Mana arıyorum bulamıyorum

SİZİN de aklınız, yüreğiniz, duygularınız ikiye bölündü mü?

Saddam’ın idam edildiğini duyduğunuz an içiniz cız etti mi?

Sonra hemen onun aldığı canlar geldi mi aklınıza?

Sadece bir kere göz ucuyla bakabildim televizyondaki görüntülere. Bir insanın öldürülmesine, kim olursa olsun, seyretmeye yüreğim dayanmıyor.

Eğer doğruysa, iki kızı televizyondan seyretmişler babalarının idamını. Bense Saddam’ın sempatizanı bile değilim ama seyredemiyorum işte.

Ortadoğulu olmak ya da olmamakla ilgili bir şeydir belki bu.

Onlar Ortadoğulu, ben değilim.

Yani his olarak.

Geçenlerde, bir yabancı kanalda, hava durumu haritasında, Türkiye’nin Ortadoğu’ya dahil olduğunu görünce neredeyse şok geçirecektim.

İlk defa haberdar oluyorum sanki! Fakat demek öyle soyutlamışım ki kendimi...

Ama yanlış anlaşılmasın, oradakileri beğenmediğimden, küçümsediğimden değil. Kesinlikle değil.

Aynı hamurdan değilim sadece.

Türk kimliğimle de değil insan yanımla söylüyorum bunu.

Mesela, gönlümün kabul etmediğini beynim algılamıyor benim. İyi mi kötü mü bilmiyorum ama böyle bir durumum var. Ve dolayısıyla Irak’ta olup bitenleri bir türlü anlayamıyorum.

Kim kimdir...

Kimin kiminle ne alıp veremediği vardır...

Falanca partinin lideri kimdir, derdi nedir...

Hangisi ötekine ne yapmıştır...

Paylaşamadıkları nedir...

Okuyorum, okuyorum, nafile!

Aklımda kalan, belki de psikolojisi bozuk birtakım adamların mütemadiyen birbirini öldürdüğü ve çocukların da ölümüne sebep olduğu.

Benim için durumun özeti bu.

Onun için Saddam’ın idamına da gayet yüzeysel bakıyorum.

Bir adam diktatördü ve birilerini öldürdü. Başkaları da onu öldürdü. Başkaları da bu başkalarını öldürecek bir gün.

Birileri birilerini öldürerek geride kalanları yola getirmeye çalışıyor. O yolun hangi yol olduğunu unutmuş bile olabilirler artık oysa.

Gördüğüm bu.

Ve bir insan olarak idama üzülüyor, sonra "hak etmişti ama" diyor, sonra kimsenin ölümü hak etmediğini düşünüp tekrar üzülüyor, sonra yine...

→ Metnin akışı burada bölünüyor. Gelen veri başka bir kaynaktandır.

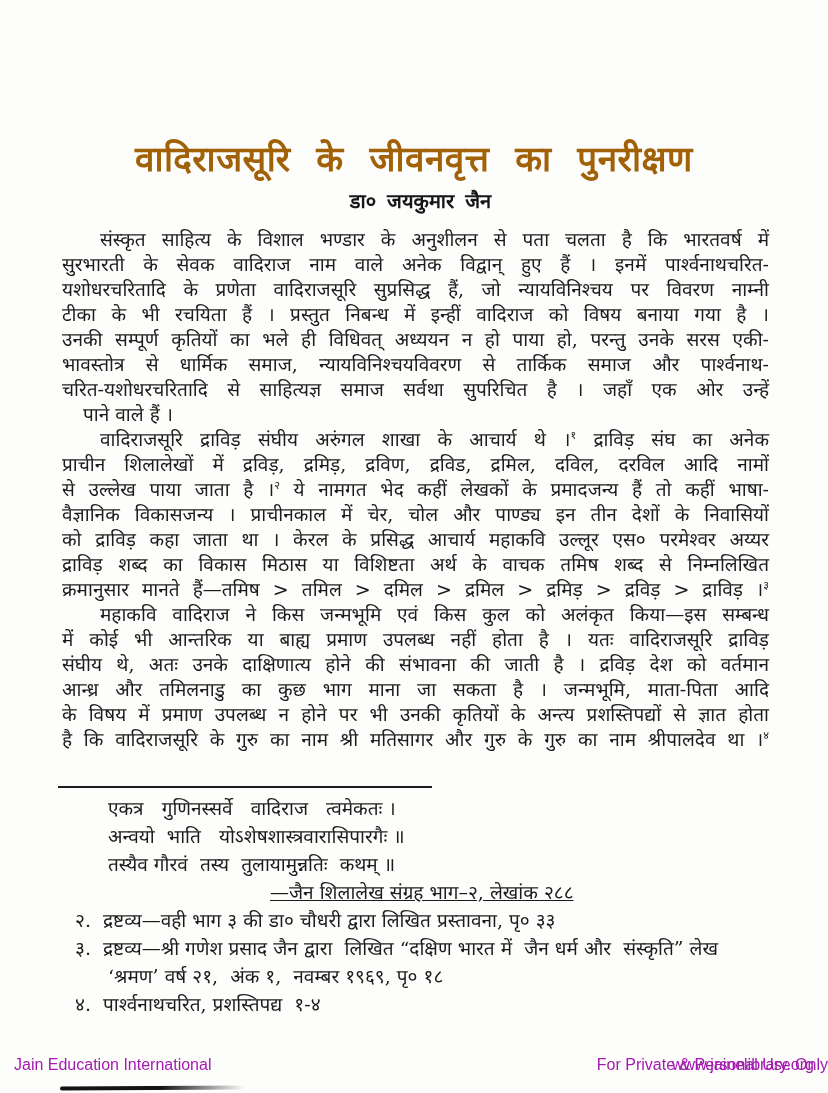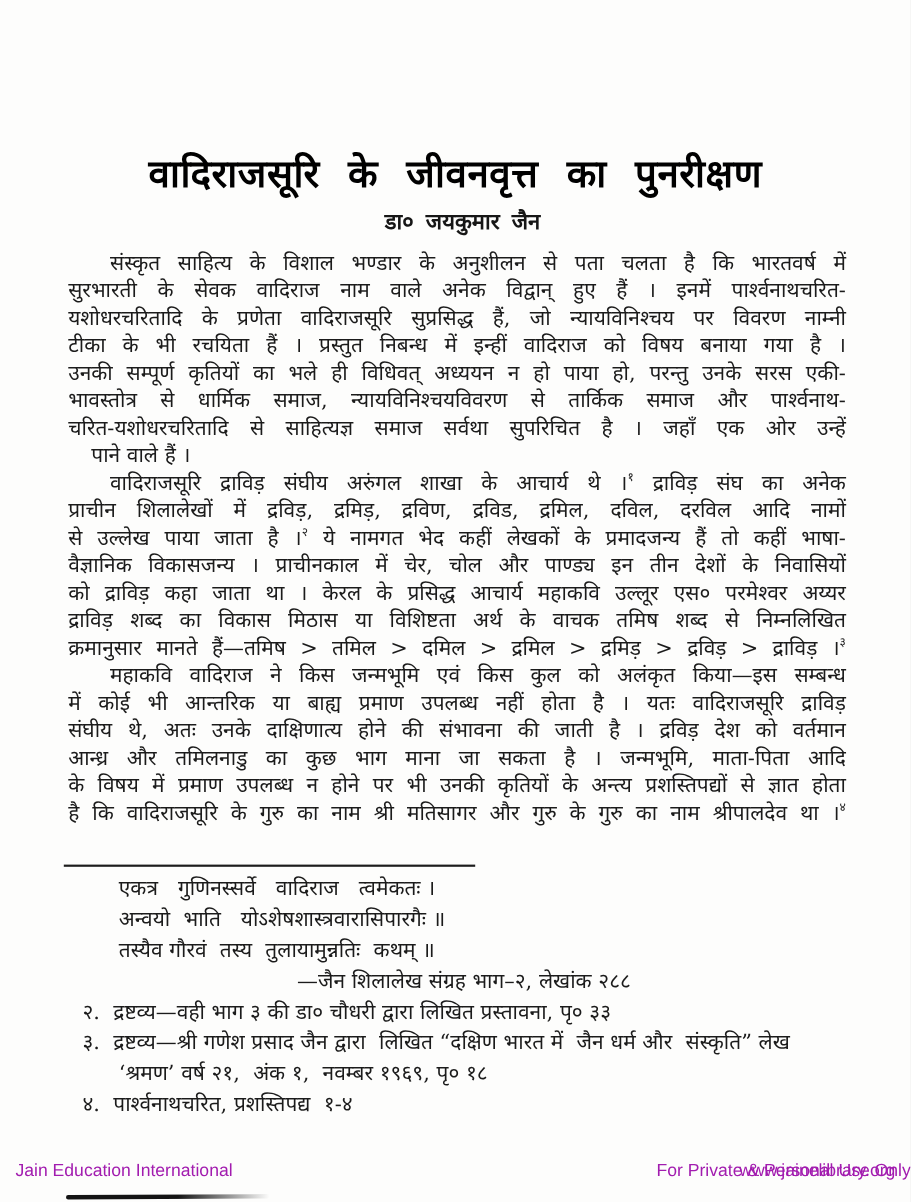"वादिराजसूरि के जीवनवृत्त का पुनरीक्षण" .doc-title { color: #000000 -> #a16207 }
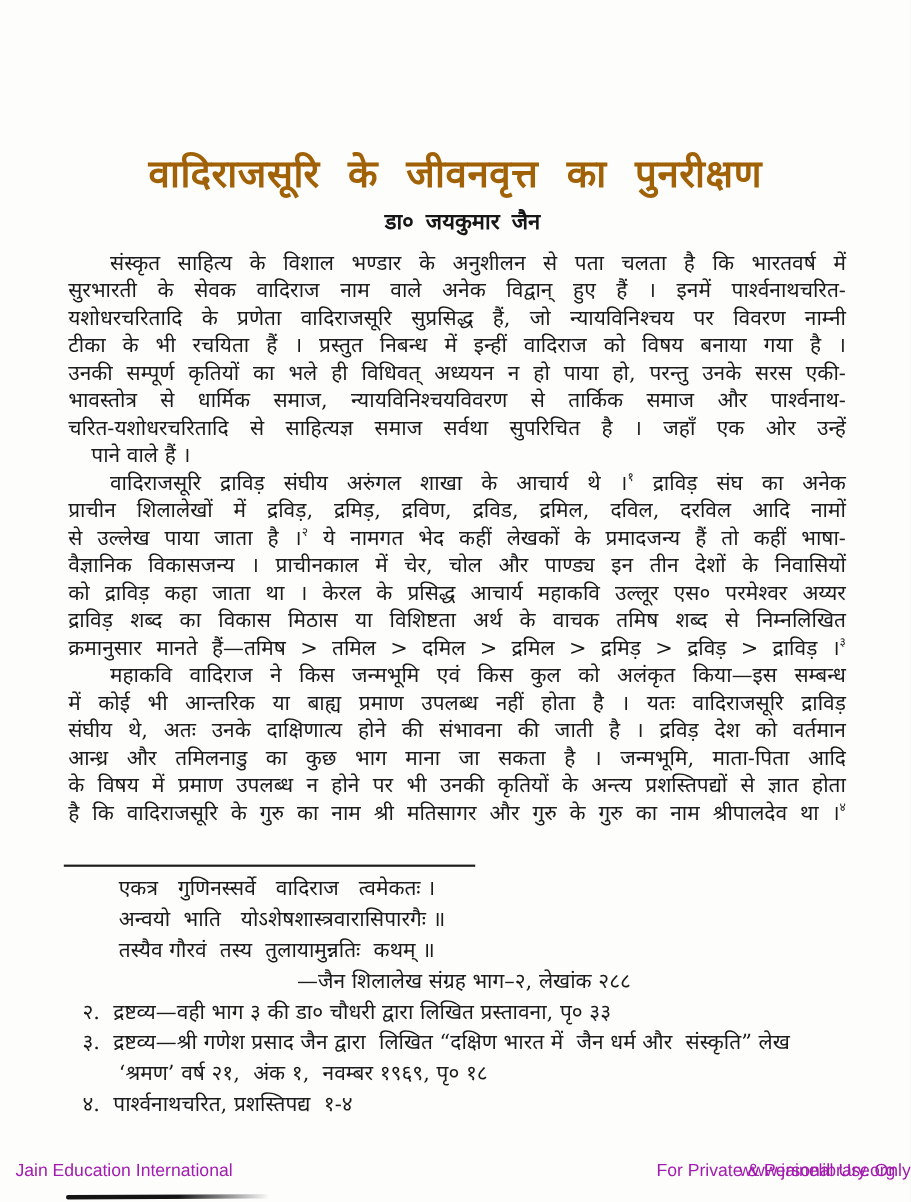"—जैन शिलालेख संग्रह भाग–२, लेखांक" .fn-line.ind-2 { text-decoration: none -> underline }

Böyle iki arada bir derede gidip geliyorum.

Derinine inemiyorum meselenin.

İnsem de orada bir "mana" bulamıyorum.

Ortada çok manalı bir durum varsa ve ben bunu göremiyorsam cehaletime verin.

Son bir şey...

Bozuk saati tamir etmek için, içini açıp ortaya döken, sonra da toparlayamayan, saati iyice kullanılmaz hale getiren biri vardır her evde. Bir baba, yeniyetme bir çocuk...

ABD o acemi tamircilere benziyor.

Artık iflah olur mu Irak?

MIŞ-MUŞ

Erdoğan "CHP kaşarlı kadrocu" demiş.

CHP "eski kaşar"sa, AKP "taze kaşar".

*

Yeni yılın ilk bombası Okan Tapan’la Aylin Livaneli’nin aşkıymış.

"Bomba"lık için Ajda Pekkan’a teşekkür etsinler.

*

Mehmet Ağar "Annem göbek bağımı Köşk’e gömmüş" demiş.

Erdoğan, eşinin başının bağından kaybederken Ağar göbeğinin bağından kazanıyor!